Statistical quote of the day


Ambassador to the humans
I guess you could use this as a workaround if you don't have fortune installed (on any system) - requires internet access and isn't quite as fast as using fortune locally and you don't have the option of adding any options to your fortune but here it goes:
# require(RCurl) # RCurl needs to be installed but we'll use :: notation to use the function of interest
fortune <- function(){
Example use:
> fortune()

Applying computer technology is simply finding the right wrench to pound in the correct screw.
> fortune()

"Happiness is Planet Earth in your rear-view mirror."
-- Sam Hurt
Don't take this as me saying that you shouldn't use a *nix though.


Ambassador to the humans
Yeah but like you said those are R specific - if you want the entire group of fortunes from the unix fortune program you need to do something else.


Ambassador to the humans
To paraphrase provocatively, 'machine learning is statistics minus any checking of models and assumptions'.

-- Brian D. Ripley (about the difference between machine learning and statistics) useR! 2004, Vienna (May 2004)

Obtained from the fortunes package in R.


Super Moderator
On statistical quotes...

I will quote Walt Brainerd from the The Fortran Company, Tucson, AZ (2003).

In an article he asserts:

Let us start with a bold assertion: Fortran is still the best programming language for numerical/scientific computing.

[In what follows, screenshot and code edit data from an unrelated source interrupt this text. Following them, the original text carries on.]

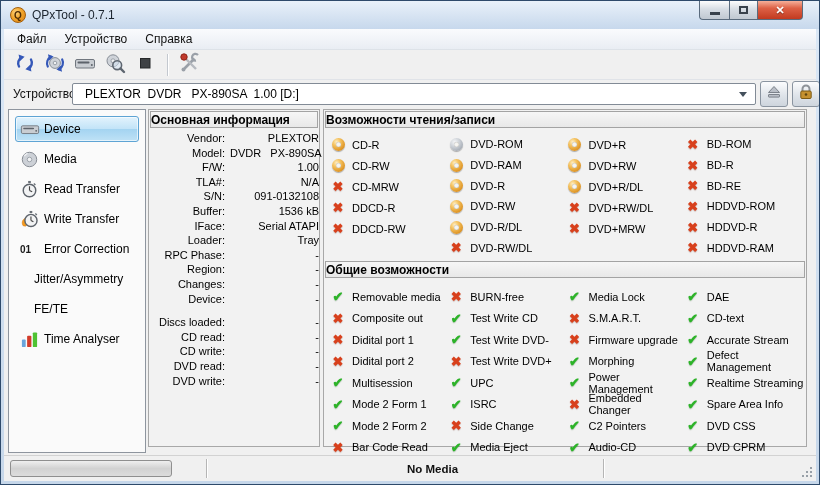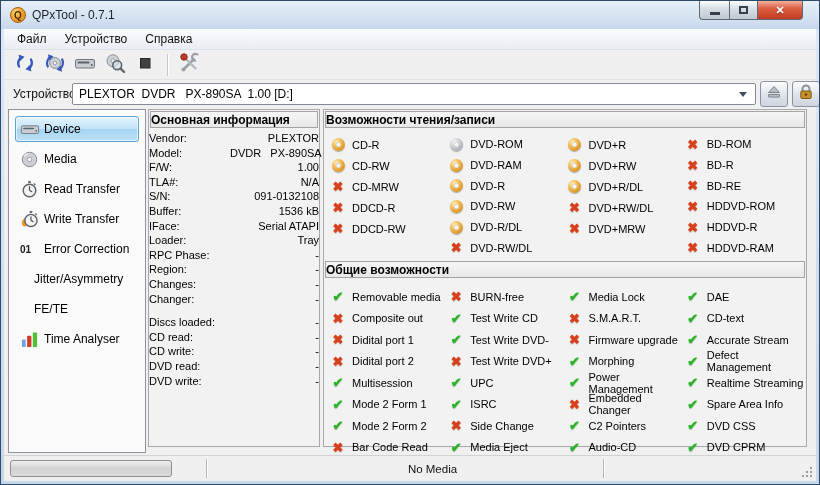"PLEXTOR DVDR PX-890SA 1.00 [D:]" .combo-text { padding-left: 6px -> 12px }
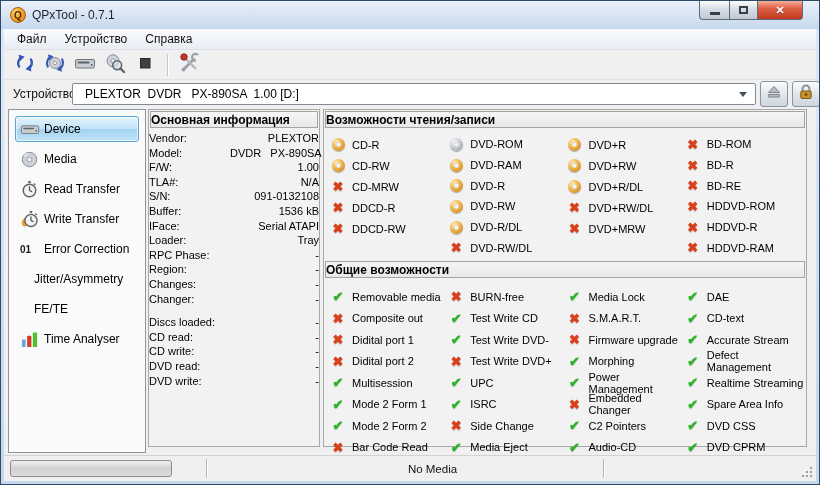"Vendor:" .info-label { text-align: none -> right }
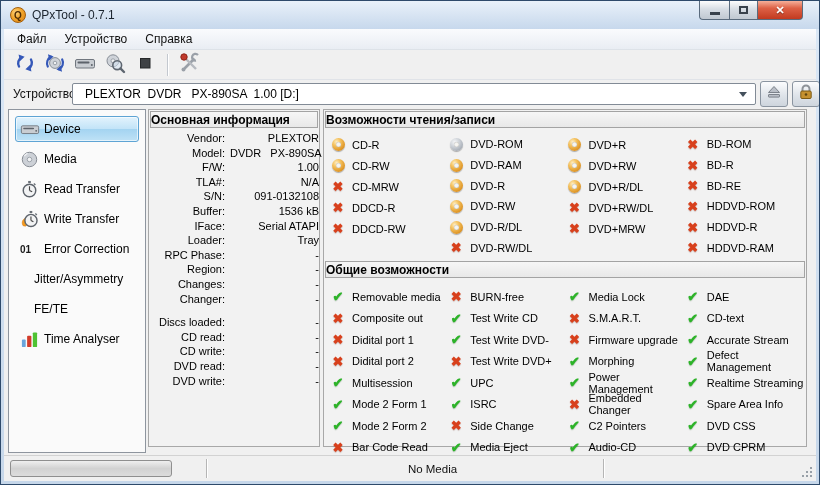"Changer:" span.info-label { text: Changer -> Device }
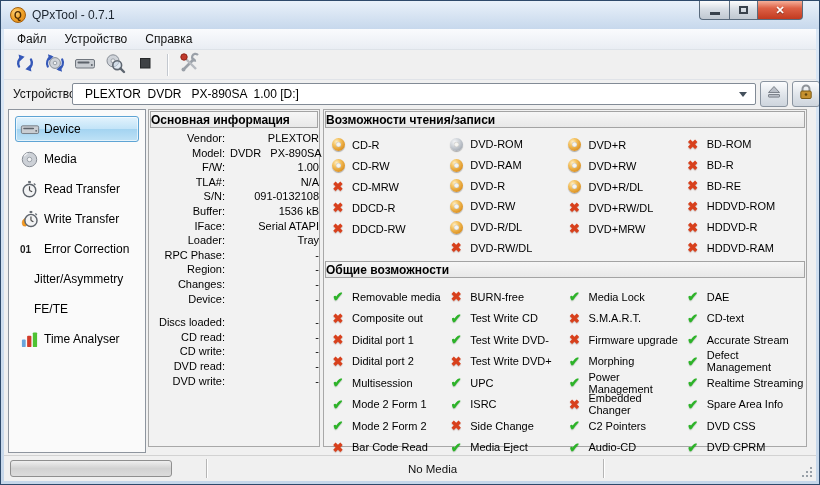"No Media" .sb-panel { font-weight: none -> bold }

The reasons could be discussed and debated extensively, but they include:

1. There is a large investment in scientific software written in Fortran, including extensive libraries.

2. There is a large investment in the training and experience of scientists that do programming.

3. The language is more straightforward to learn and used than most "modern" languages.

4. Fortran produces efficient code.

5. Fortran is very portable: source code compiles on many platforms with little need for conditional compilation and results are consistent, particularly when executed on standard floating point hardware.

The reason I make this statement is because it means that the continued development and implementation of Fortran will be important in the twenty-first century for the same reasons (listed above) that it has been important in the twentieth century”


His points are all very good in my view.


Ambassador to the humans
Kelvin Lam: My institute has been heavily dependent on SAS for the past while,
and SAS is starting to charge us a very deep amount for license renewal. Since
we are a non-profit organization that is definitely not sustainable. The team
is brainstorming possibility of switching to R, at least gradually. I am
talking about the entire institute with considerable number of analysts using
SAS their entire career. There's a handful of us using R regularly. What kind
of problems and challenges have you faced?
Frank Harrell: One of your challenges will be that with the increased
productivity of the team you will have time for more intellectually challenging
problems. That frustrates some people.
-- Kelvin Lam and Frank Harrell
R-help (July 2009)


Ambassador to the humans
If you really want to assess uncertainty you need to take into account that the
models are false and that several models may capture different aspects of the
data and so be false in different ways.
-- Brian D. Ripley


Frank Harrell: One of your challenges will be that with the increased
productivity of the team you will have time for more intellectually challenging
problems. That frustrates some people.
-- Kelvin Lam and Frank Harrell
I gotta use this in my dissertation somehow. That's my challenge. :)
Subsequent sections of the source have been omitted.